Regresó a Northwestern Iowa como asistente de su equipo colegial y trabajó, por un sueldo de 5.50 dólares la hora, como dependiente en una tienda de abarrotes. Con las puertas de la NFL cerradas, se enroló primero en la Arena Football League y después en la NFL Europa, ambas hoy extintas.

 

Fue reclutado hasta 1998 por una franquicia profesional, los Carneros de San Luis. Ahí, luego de la lesión de Trent Green, Warner se convirtió en el quarterback titular y, con la ayuda de una poderosa ofensiva conformada por el corredor Marshall Faulk y los receptores Isaac Bruce, Torry Holt y Ricky Proehl, condujo a la escuadra hasta el Super Bowl XXXIV y a una dramática victoria de 23-16 sobre los Titanes de Tennessee.
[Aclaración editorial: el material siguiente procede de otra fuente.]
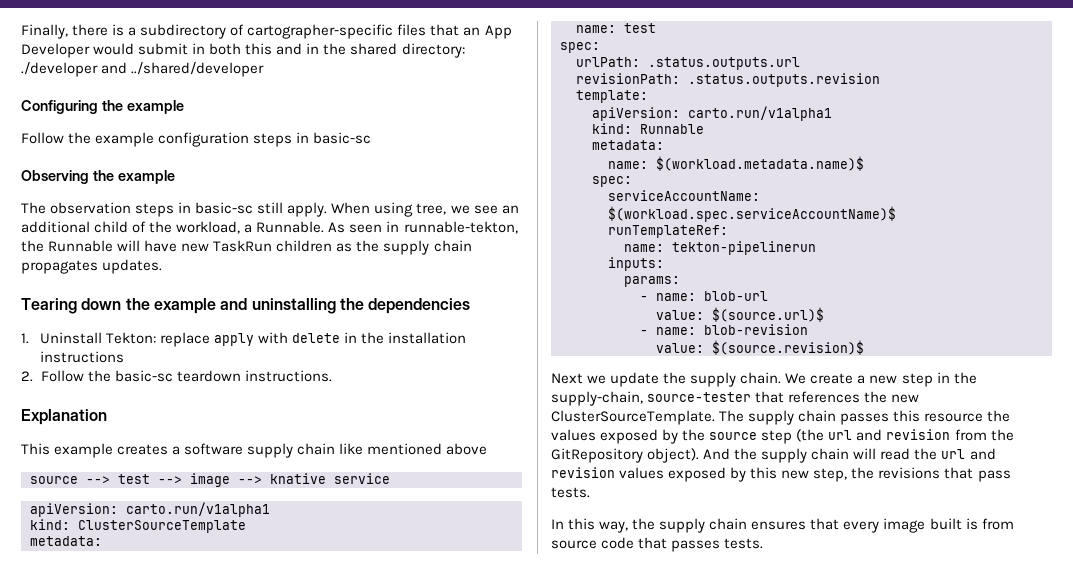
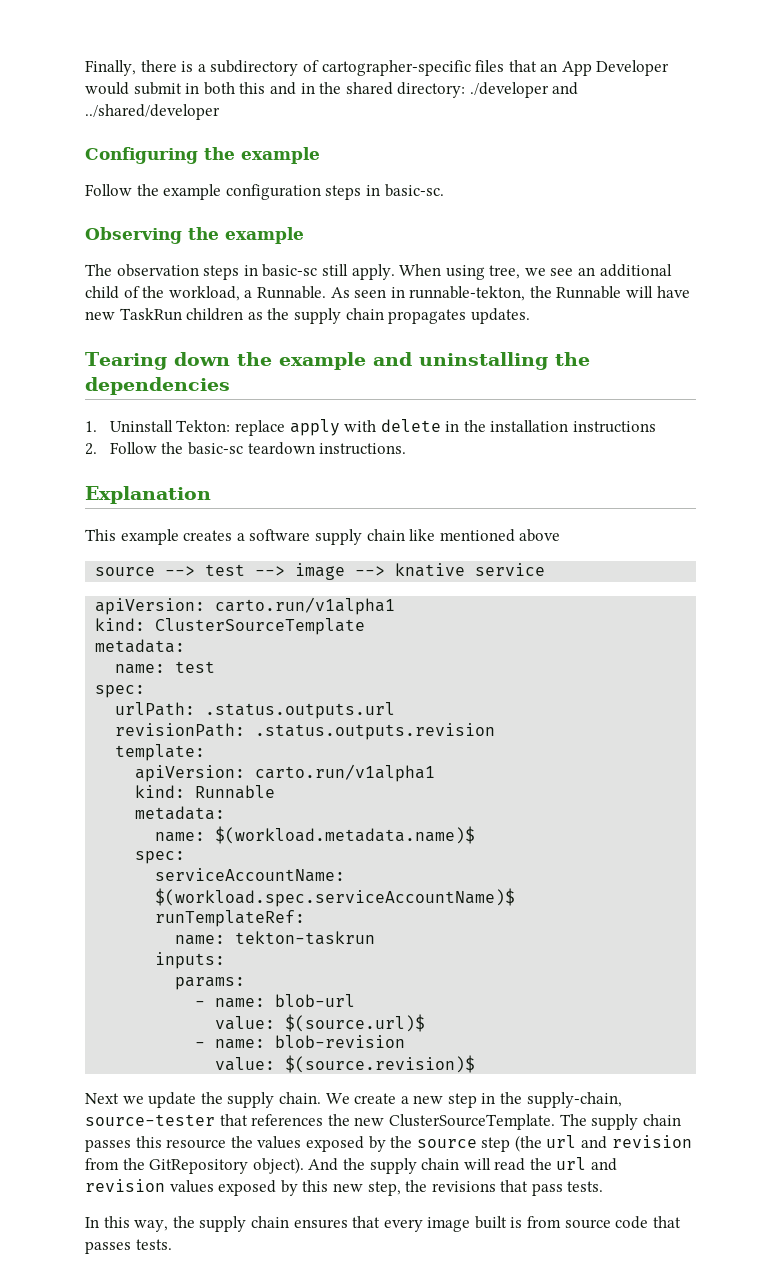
- Follow the example configuration steps in basic-sc
+ Follow the example configuration steps in basic-sc.
- name: tekton-pipelinerun
+ name: tekton-taskrun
Durante aquel encuentro, el número 13 lanzó para 414 yardas y dos anotaciones, lo que valió la designación del jugador más valioso.

 

Para la temporada siguiente, en el 2000, la magia disminuyó y los Carneros fueron eliminados en playoffs por los Santos de Nueva Orleáns. Un año después el equipo recuperó su nivel al grado de volver al Súper Tazón como favorito sobre los Patriotas de Nueva Inglaterra, pero una figura de nombre Tom Brady que por entonces comenzaba a surgir y un gol de campo de último minuto de Adam Vinateri dieron el triunfo a los Pats e impidieron el segundo campeonato de Warner y compañía.

 

El periodo posterior incluyó lesiones, una sensible baja de juego, numerosos momentos en la banca y el inicio de una peregrinación. Salió de San Luis, llegó a los Gigantes de Nueva York —donde tuvo que ceder el lugar a otro valuarte, Eli Manning— y terminó su viaje en los Cardenales de Arizona.

 

Las complicaciones, sin embargo, no se detuvieron ahí. En lo colectivo enfrentó las limitaciones de una escuadra que nunca había sido contendiente, y en lo personal, la lucha por destacar. Apenas al arranque de esta temporada el headcoach Ken Whisenhunt nombró a Warner titular en una posición en la que, de nuevo con la colaboración de ofensivos sólidos como Edgerrin James, Larry Fitzgerald y Anquan Boldin, lograría 4 mil 583 yardas, un porcentaje de pases completos de 70% con 30 anotaciones y, con ello, haber sido elegido para el próximo Tazón de los Profesionales.

 

Con una marca de 9-7, Arizona calificó a la postemporada, en la que hasta este punto ha vencido a los Halcones de Atlanta por 30 a 24 en el juego de comodines, a las Panteras de Carolina por 33 a 13 en el playoff divisional, y a las Águilas de Filadelfia en la final de conferencia por 32 a 25.

 

El siguiente rival es un grande de la NFL, los Acereros de Pittsburgh, a los que se enfrentarán el próximo domingo 1 de febrero en Tampa Bay.

 

“We do this together”. Así se lee en el website de los Cardenales el deseo de seguir haciendo historia, de ganar su primer Super Bowl. Y, sin duda, mucho de ese anhelo descansa sobre los hombros de Kurt Warner, aquel al que muchos han tildado de viejo y a un paso del retiro, pero que, otra vez, ha demostrado ser capaz de regresar.